Why is it applied to twins if genes are inherited from parent to child?
How readhedness is 100%? I understand Mendel study in school is simplification, but you can get all sorts of gene mixes in kids
My intuition is that the average genetic human potential, for traits that are ostensibly hierarchical, is higher and narrower than is usually accepted - which is uncomfortable for those whose ambitions require, either directly or by incidence, that most people don't reach that potential. Or, that they're not actually hierarchical traits at all; value depends on context (and is generally made up).
Oddly, the former is probably preferable to most, since, "There is no inherent value in dying old versus young," probably doesn't track for most people.
Seems like the author is doing some redefining here like he's accusing the paper's author.
Perhaps the statement was meant to mean "fulfillment of hereditary characteristics change when society changes" but it wouldn't be that hard to say it if that's what it was supposed to be...
For instance, it begins via:
"How heritable is hair color? Well, if you’re a redhead and you have an identical twin, they will definitely also be a redhead."
So, red hair is primarily caused, in most cases, by a defective enzyme involved in pigmentation. Wikipedia mentions it: https://en.wikipedia.org/wiki/Red_hair - you can read up on pubmed for that https://pubmed.ncbi.nlm.nih.gov/10326071/ and more recent articles. Now why is the claim "identical twins" must be redhaired? First it assumes that identical twins are fully identical on the genetic level. This is not the case, there are many differences. Statistically these are, of course, much less than when you compare many different people to one another usually. So it can be assumed that in most cases the "identical" twins (a better term would be monozygotic; note that even wikipedia here https://en.wikipedia.org/wiki/Twin defines the word incorrectly. Monozygotic does not say ANYTHING about "identical". Mono means one; zygotic means "from the zygote" or "derived from the zygote"). Of course in most cases the genes, if compared 1:1, will be identical. But this is not always the case, and it also depends a lot on the mutation at hand (or rescue mutations - see genetic cosuppression). So it COULD be that identical twins are NOT both redheads. One possibility is a simple spontaneous mutation at a nucleotide position that could restore functionality of at the least one enzyme mentioning above with regard to pigmentation. During DNA replication errors can also happen.
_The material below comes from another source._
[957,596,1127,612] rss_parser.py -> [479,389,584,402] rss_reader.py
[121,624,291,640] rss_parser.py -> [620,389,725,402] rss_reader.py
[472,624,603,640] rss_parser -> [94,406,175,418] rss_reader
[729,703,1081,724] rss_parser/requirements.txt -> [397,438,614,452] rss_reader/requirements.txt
The rate of error creation may be low for many reasons, but it is above zero, so it could happen.
That problem in the article could have been avoided if he would have chosen something else other than "they will definitely also be a redhead". Other users here on Hackernews also pointed out other incorrect or incomplete statements or assumptions made. This also ties into "definitions". Ultimately there is a much easier definition first: define max age span and average age span of cohorts. Then you need to define heritability with this regard. The claim of "more or less life span" when heritability is redefined, means that someone did a very poor, sloppy job beforehand already.
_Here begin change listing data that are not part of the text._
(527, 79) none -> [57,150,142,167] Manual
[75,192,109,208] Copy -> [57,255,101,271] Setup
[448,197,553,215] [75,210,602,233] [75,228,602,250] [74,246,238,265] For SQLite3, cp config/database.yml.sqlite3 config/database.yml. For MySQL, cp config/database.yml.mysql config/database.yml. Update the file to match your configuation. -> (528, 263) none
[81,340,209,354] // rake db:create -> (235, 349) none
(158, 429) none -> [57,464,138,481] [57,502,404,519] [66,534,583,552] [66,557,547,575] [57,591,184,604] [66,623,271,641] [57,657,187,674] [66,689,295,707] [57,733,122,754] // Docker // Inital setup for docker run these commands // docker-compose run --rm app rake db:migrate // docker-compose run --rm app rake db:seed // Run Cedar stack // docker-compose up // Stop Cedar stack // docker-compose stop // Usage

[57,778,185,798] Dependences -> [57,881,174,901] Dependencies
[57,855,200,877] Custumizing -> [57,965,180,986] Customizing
It seems incredibly disingenuous to lump together epigentics and hair dye when talking about heritability of hair color. We all know when we talk about inheriting hair color we're talking about natural hair color.
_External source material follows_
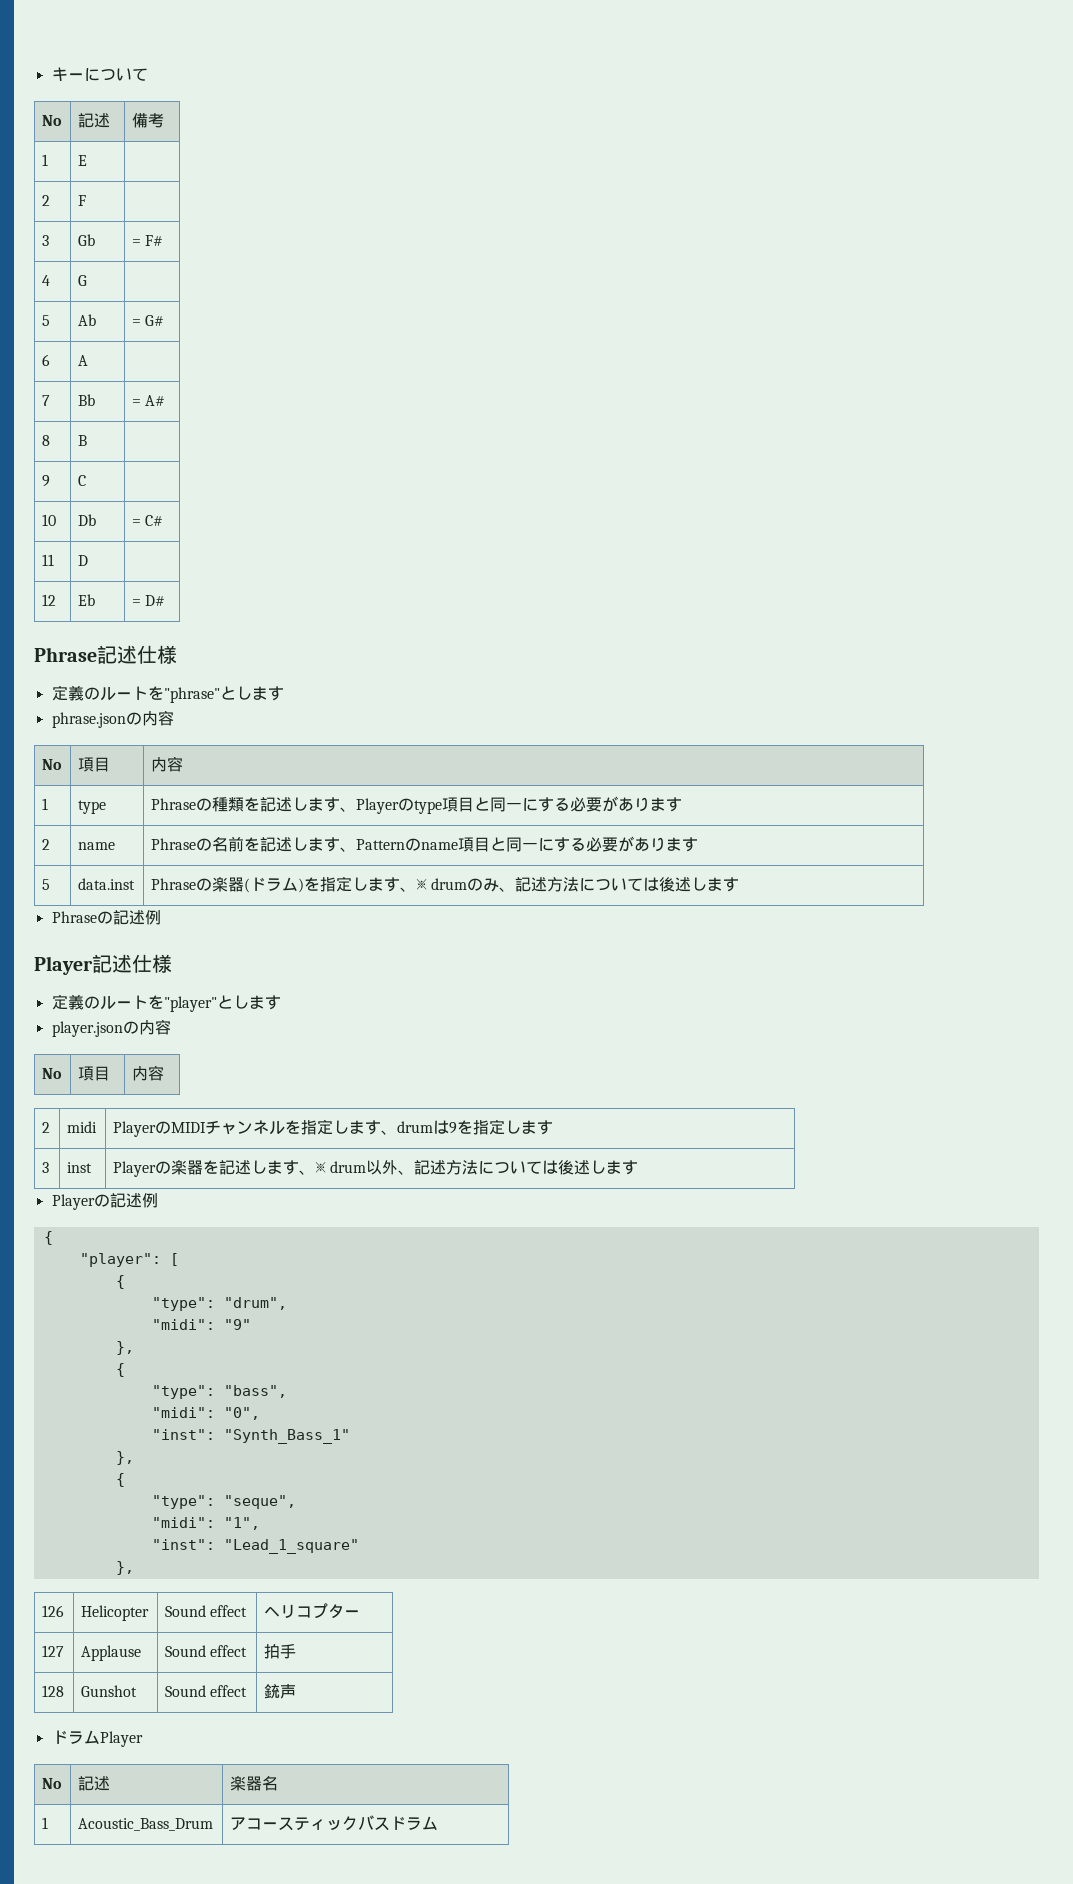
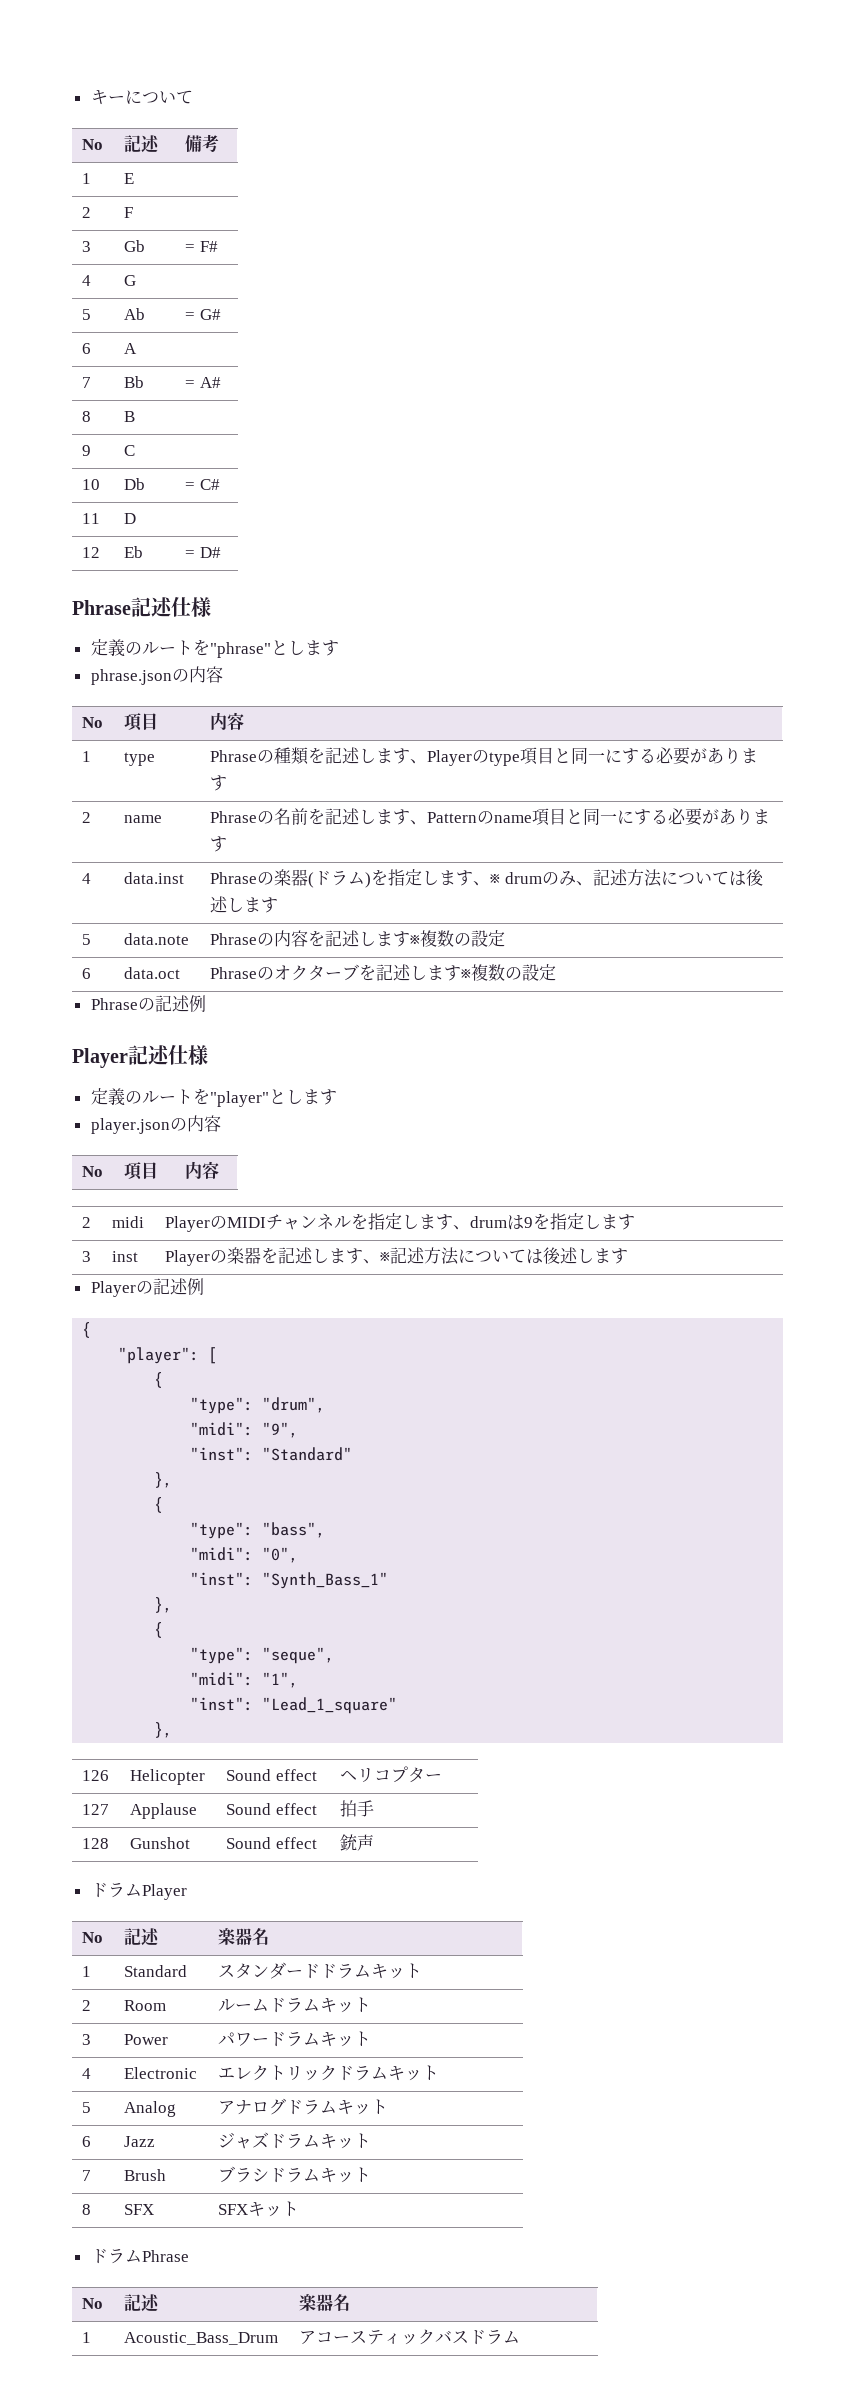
[42,879,51,890] 5 -> [82,873,92,884] 4
(740, 884) none -> [82,934,92,945] [124,933,190,945] [210,930,506,947] [82,968,92,979] [124,967,181,979] [210,964,557,981] // 5 | data.note | Phraseの内容を記述します※複数の設定 // 6 | data.oct | Phraseのオクターブを記述します※複数の設定
[330,1160,415,1175] drum以外、 -> (391, 1256) none
[223,1319,251,1330] "9" -> [262,1422,299,1438] [190,1447,353,1461] "9", // "inst": "Standard"
(279, 1783) none -> [82,1966,92,1977] [124,1965,188,1977] [218,1962,423,1979] [82,2000,92,2011] [124,2000,167,2011] [218,1997,372,2013] [82,2034,92,2045] [124,2034,169,2045] [218,2031,372,2047] [82,2068,92,2079] [124,2067,198,2079] [218,2065,440,2081] [82,2102,92,2113] [124,2101,177,2117] [218,2098,389,2115] [82,2136,92,2147] [124,2136,156,2147] [218,2132,372,2149] [82,2170,92,2181] [124,2169,167,2181] [218,2166,372,2183] [82,2204,92,2215] [124,2204,155,2215] [218,2201,300,2217] [90,2249,189,2264] [82,2298,104,2309] [124,2294,161,2312] [299,2294,351,2311] // 1 | Standard | スタンダードドラムキット // 2 | Room | ルームドラムキット // 3 | Power | パワードラムキット // 4 | Electronic | エレクトリックドラムキット // 5 | Analog | アナログドラムキット // 6 | Jazz | ジャズドラムキット // 7 | Brush | ブラシドラムキット // 8 | SFX | SFXキット // ドラムPhrase // No | 記述 | 楽器名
> his paper built a mathematical model that tries to simulate how long people would live in a hypothetical world in which no one dies from any non-aging related cause, meaning no car accidents, no drug overdoses, no suicides, no murders, and no (non-age-related) infectious disease.
Which is exactly what everyone means by lifespan in this context. No one on earth is trying to figure out how much genetics contributes to the odds of being hit by a bus.
> veryone seems to be interpreting this paper as follows:
>> Aha! We thought the heritability of lifespan was 23-35%. But it turns out that it’s around 50%. Now we know!
Which is the correct interpretation. Proper elimination of confounding factors is good science. The previous estimates were low because they weren't properly measuring what we are all referring to when we talk about lifespan.